Alfred Hitchcock’s devilish drawing-room thriller, about a retired tennis pro (Ray Milland) who plans the "perfect" murder of his adulterous wife (Grace Kelly), is revived in a new, eye-popping 3-D digital restoration.
"A murder without gleaming scissors is like asparagus without the hollandaise sauce — tasteless." – Alfred Hitchcock
Dial M for Murder marked two firsts in the career of Alfred Hitchcock: it was the first film he made with Grace Kelly (whom he would later direct in Rear Window and To Catch a Thief), and it was the first and only film he ever made in 3-D. All the rage at the time, the format did little but annoy Hitchcock, who found the 3-D camera's enormous bulk distracting and inelegant; when the film was first released, it was largely seen in 2-D. However, despite his distaste for the format, in the famous "scissor scene" Hitchcock made one of the most startling and legendary uses of the effect in film history.
Based on the stage play by Frederick Knott, Dial M for Murder is confined largely to one interior set (a scenario that Hitchcock would repeat, to even more ingenious effect, in Rear Window), and Hitch uses the restriction to heighten the sense of claustrophobia. Worried that he might be in danger of losing his meal ticket, a retired London tennis pro (Ray Milland) sets out to murder his well-to- do wife (Grace Kelly) after discovering that she is having an affair with an American crime writer (Robert Cummings). Plotting out every single detail to a T, the malevolent hubby smugly puts his would-be perfect murder into action; but murder seldom goes perfectly, and when his plan backfires, he turns to an insidious Plan B.

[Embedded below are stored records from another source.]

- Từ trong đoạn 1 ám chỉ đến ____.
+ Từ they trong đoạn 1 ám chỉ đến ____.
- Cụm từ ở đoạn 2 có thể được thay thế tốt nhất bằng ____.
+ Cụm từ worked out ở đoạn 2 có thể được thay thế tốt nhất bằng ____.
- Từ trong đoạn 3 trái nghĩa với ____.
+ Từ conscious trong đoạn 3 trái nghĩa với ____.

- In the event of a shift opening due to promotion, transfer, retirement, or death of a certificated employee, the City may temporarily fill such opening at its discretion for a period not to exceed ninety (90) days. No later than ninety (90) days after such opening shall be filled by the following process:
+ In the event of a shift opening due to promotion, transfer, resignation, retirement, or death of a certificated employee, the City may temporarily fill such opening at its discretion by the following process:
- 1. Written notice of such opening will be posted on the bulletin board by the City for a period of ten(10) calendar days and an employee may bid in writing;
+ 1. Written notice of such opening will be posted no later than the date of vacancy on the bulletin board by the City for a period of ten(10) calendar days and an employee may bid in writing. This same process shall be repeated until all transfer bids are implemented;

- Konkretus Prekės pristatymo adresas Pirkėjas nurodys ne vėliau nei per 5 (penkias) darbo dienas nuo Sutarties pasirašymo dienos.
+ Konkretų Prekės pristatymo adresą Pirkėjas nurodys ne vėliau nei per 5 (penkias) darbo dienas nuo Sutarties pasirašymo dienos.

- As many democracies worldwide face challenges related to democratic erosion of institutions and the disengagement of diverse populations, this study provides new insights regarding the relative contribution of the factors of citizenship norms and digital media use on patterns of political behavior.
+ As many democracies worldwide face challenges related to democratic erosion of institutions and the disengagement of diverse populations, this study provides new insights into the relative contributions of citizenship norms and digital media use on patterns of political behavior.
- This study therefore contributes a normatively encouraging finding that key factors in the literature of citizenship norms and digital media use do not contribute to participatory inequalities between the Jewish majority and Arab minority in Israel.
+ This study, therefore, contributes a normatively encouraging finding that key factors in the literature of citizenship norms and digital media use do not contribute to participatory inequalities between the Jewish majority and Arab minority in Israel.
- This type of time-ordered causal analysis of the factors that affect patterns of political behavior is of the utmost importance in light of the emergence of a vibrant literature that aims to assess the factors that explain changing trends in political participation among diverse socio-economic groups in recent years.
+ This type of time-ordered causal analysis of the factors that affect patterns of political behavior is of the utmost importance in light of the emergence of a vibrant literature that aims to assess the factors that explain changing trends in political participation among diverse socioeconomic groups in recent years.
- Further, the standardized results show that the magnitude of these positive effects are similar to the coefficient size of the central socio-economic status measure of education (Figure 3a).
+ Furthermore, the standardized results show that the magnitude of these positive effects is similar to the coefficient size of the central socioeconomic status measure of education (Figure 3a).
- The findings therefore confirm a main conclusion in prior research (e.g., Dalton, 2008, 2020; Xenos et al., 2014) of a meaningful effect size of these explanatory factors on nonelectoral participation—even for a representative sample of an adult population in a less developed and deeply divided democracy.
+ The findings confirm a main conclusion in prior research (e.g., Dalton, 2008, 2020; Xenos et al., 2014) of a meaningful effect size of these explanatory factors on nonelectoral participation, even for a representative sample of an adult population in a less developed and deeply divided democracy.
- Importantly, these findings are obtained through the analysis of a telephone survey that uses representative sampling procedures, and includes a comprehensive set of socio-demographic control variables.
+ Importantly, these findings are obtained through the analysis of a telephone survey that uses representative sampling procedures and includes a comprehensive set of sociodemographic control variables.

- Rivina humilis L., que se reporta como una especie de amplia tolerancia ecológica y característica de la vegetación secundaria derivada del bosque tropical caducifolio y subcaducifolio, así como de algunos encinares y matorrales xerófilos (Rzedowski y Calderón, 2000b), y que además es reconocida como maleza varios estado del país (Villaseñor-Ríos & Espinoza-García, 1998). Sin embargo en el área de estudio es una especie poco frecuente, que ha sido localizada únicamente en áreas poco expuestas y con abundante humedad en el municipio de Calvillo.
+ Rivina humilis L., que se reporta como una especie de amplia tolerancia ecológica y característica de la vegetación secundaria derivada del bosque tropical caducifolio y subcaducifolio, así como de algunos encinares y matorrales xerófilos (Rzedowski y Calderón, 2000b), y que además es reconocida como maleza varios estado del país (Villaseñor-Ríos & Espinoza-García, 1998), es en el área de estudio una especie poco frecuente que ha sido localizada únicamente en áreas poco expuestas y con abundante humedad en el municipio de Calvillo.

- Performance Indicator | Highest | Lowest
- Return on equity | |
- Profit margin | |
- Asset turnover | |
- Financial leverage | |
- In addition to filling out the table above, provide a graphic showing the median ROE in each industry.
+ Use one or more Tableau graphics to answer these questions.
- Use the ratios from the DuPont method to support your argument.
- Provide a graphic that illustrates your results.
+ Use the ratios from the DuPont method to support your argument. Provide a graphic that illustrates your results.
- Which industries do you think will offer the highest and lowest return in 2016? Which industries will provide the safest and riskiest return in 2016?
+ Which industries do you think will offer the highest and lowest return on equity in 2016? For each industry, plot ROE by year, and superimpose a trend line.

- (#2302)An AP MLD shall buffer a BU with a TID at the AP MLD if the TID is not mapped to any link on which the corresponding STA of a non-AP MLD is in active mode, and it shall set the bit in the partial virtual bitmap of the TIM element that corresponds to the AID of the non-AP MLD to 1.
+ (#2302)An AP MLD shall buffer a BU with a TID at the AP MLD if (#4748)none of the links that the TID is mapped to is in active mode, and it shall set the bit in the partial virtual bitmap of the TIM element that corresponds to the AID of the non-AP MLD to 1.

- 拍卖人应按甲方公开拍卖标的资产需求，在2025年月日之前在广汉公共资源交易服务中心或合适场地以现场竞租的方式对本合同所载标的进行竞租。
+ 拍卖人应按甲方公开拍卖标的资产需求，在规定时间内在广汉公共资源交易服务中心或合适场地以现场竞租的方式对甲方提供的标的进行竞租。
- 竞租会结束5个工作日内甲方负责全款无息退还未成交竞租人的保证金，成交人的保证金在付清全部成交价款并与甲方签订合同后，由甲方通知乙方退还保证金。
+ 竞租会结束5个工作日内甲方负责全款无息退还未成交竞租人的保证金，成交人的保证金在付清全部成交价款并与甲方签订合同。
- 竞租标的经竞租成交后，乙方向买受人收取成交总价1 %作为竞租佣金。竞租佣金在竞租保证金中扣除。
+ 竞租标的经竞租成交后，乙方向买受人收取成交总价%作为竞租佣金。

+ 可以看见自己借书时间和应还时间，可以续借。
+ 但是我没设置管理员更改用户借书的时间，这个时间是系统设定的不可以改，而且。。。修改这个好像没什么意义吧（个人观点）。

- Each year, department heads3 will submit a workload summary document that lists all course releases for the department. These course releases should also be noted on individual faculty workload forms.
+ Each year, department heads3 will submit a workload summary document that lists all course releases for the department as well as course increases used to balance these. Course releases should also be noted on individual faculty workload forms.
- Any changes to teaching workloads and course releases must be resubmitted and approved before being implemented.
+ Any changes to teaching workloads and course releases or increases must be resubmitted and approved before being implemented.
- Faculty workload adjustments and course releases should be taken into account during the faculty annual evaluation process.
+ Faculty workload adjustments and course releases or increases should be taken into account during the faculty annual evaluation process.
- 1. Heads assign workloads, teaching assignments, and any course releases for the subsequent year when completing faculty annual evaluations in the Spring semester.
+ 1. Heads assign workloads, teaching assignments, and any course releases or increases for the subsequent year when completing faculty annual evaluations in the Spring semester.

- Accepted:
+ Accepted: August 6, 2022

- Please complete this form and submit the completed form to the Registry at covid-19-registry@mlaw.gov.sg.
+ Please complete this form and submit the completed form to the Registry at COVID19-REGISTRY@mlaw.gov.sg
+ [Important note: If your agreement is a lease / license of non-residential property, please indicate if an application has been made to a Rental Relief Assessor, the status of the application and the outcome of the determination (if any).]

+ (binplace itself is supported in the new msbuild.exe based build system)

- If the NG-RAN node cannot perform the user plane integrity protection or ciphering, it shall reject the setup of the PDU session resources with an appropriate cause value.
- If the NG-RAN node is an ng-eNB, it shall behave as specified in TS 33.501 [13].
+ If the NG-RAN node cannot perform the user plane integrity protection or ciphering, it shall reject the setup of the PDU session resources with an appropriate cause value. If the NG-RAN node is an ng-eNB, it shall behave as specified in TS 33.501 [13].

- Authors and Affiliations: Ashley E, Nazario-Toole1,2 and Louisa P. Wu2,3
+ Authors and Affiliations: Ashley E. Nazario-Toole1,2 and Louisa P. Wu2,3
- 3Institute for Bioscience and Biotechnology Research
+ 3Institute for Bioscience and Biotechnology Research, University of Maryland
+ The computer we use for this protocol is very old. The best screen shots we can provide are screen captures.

Though he may have disapproved of 3-D, the famous scissor scene illustrates Hitchcock's typically masterful grasp of new cinematic technologies. In any event, the burdensome process did nothing to distract from Hitchcock's signature visual strategies, particularly his use of colour (witness how Kelly's dresses shift from white to red when her adultery is revealed). Propelled by sterling performances from Milland and Kelly, this near-perfect thriller is presented here in a new, 3-D digital restoration.